---------- Material shown ----------

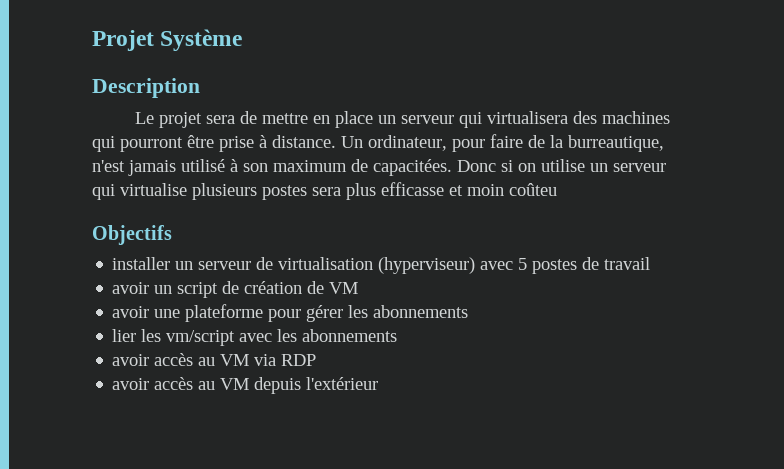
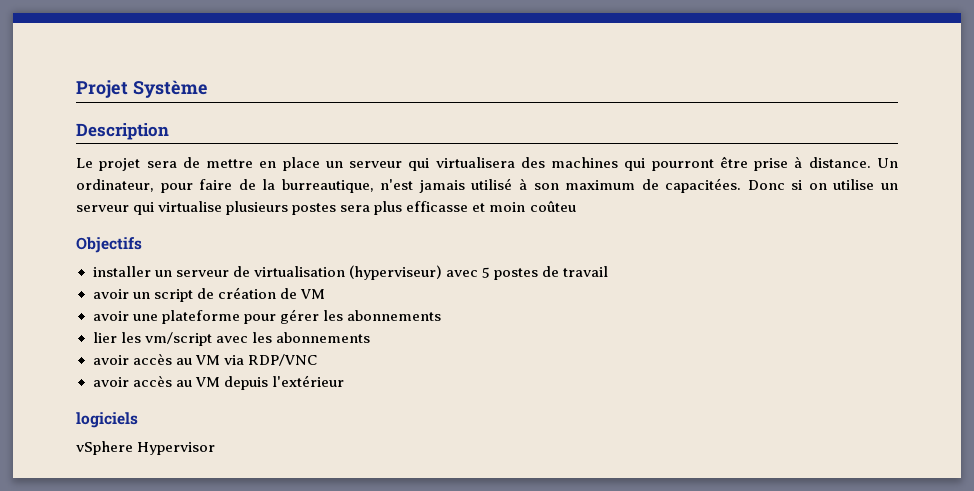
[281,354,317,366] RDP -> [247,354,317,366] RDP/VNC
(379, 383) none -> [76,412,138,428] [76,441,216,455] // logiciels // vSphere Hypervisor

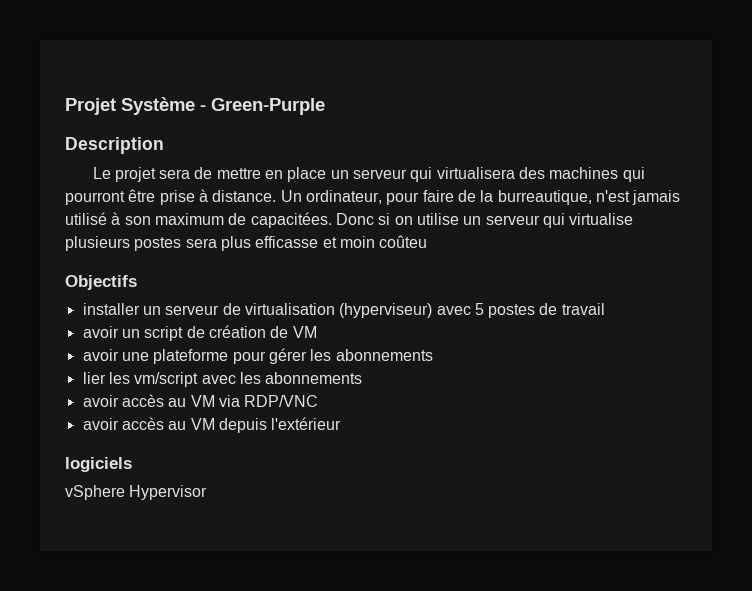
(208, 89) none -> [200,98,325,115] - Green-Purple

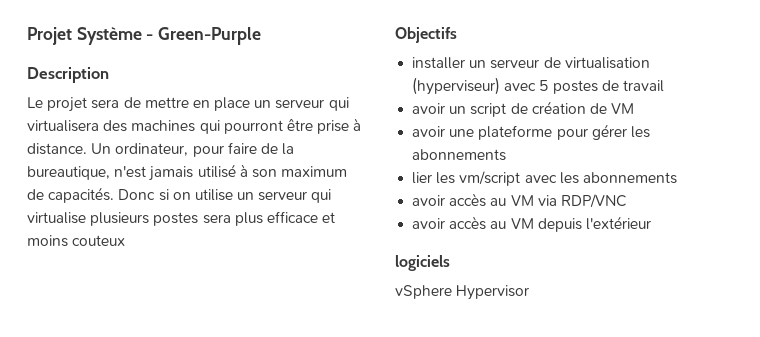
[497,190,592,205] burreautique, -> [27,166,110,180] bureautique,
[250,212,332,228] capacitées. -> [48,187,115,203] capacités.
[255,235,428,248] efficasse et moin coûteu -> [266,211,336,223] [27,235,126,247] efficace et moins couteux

----------

Goal of the exercise
How many lines in the entries hold the word "none"? Only the number is wanted.

Written response
2